INFORMATION GIVEN:

^^^^

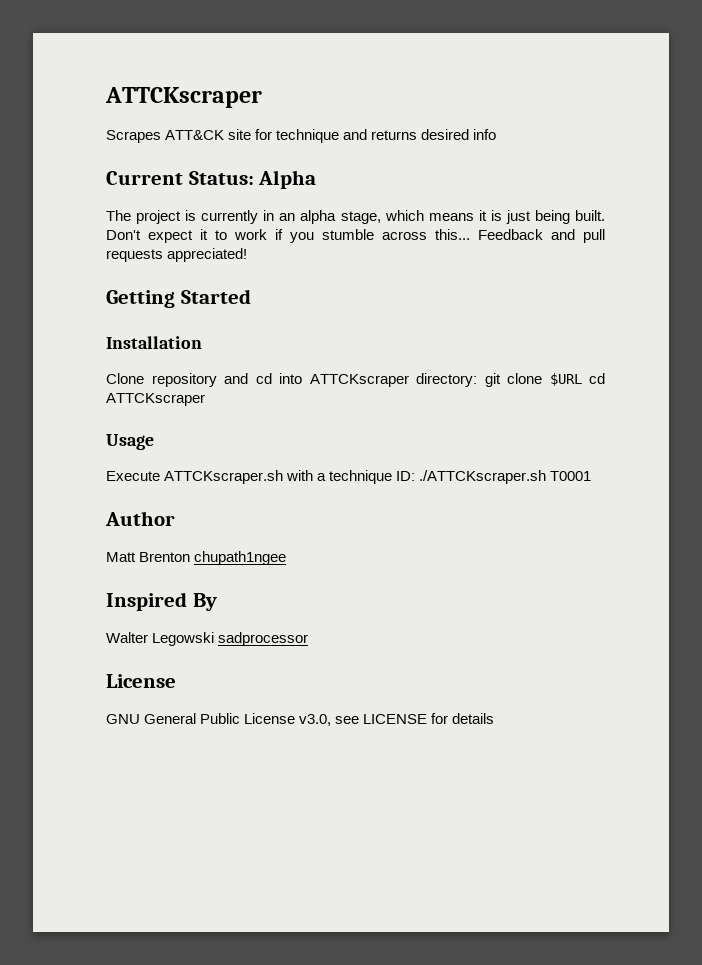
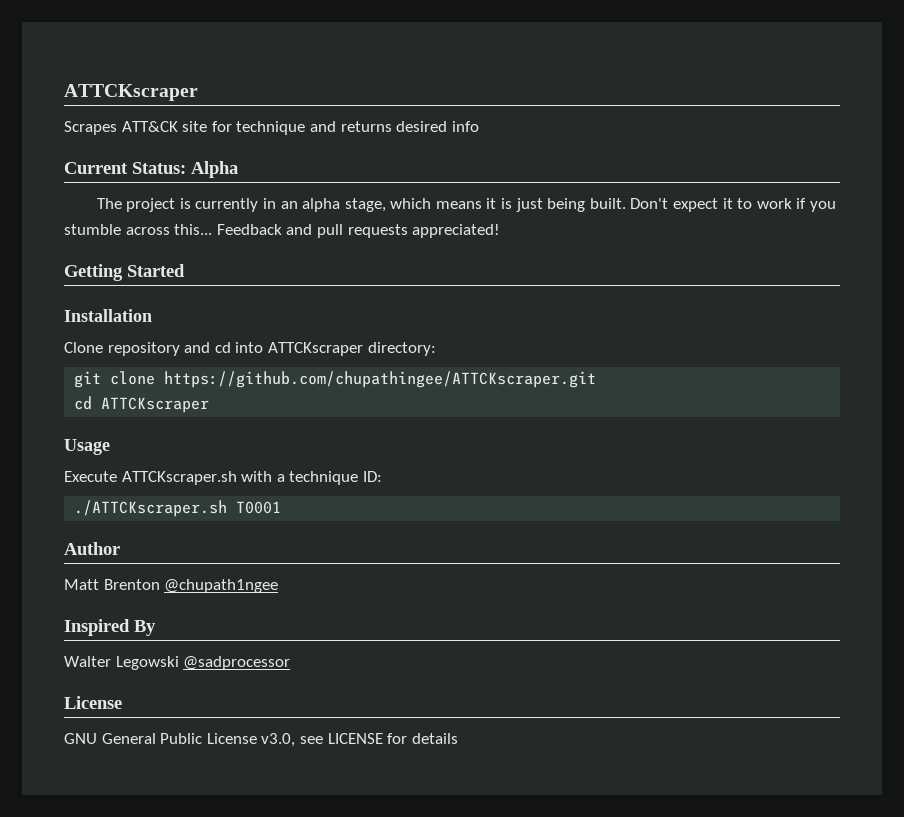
- Clone repository and cd into ATTCKscraper directory: git clone $URL cd ATTCKscraper
+ Clone repository and cd into ATTCKscraper directory:
+ git clone https://github.com/chupathingee/ATTCKscraper.git
+ cd ATTCKscraper
- Execute ATTCKscraper.sh with a technique ID: ./ATTCKscraper.sh T0001
+ Execute ATTCKscraper.sh with a technique ID:
+ ./ATTCKscraper.sh T0001
- Matt Brenton chupath1ngee
+ Matt Brenton @chupath1ngee
- Walter Legowski sadprocessor
+ Walter Legowski @sadprocessor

^^^^

AIM OF THE TASK:
Each line in the records above that contains the word "Brenton" must be copied.

SOLVED EXERCISE:
- Matt Brenton chupath1ngee
+ Matt Brenton @chupath1ngee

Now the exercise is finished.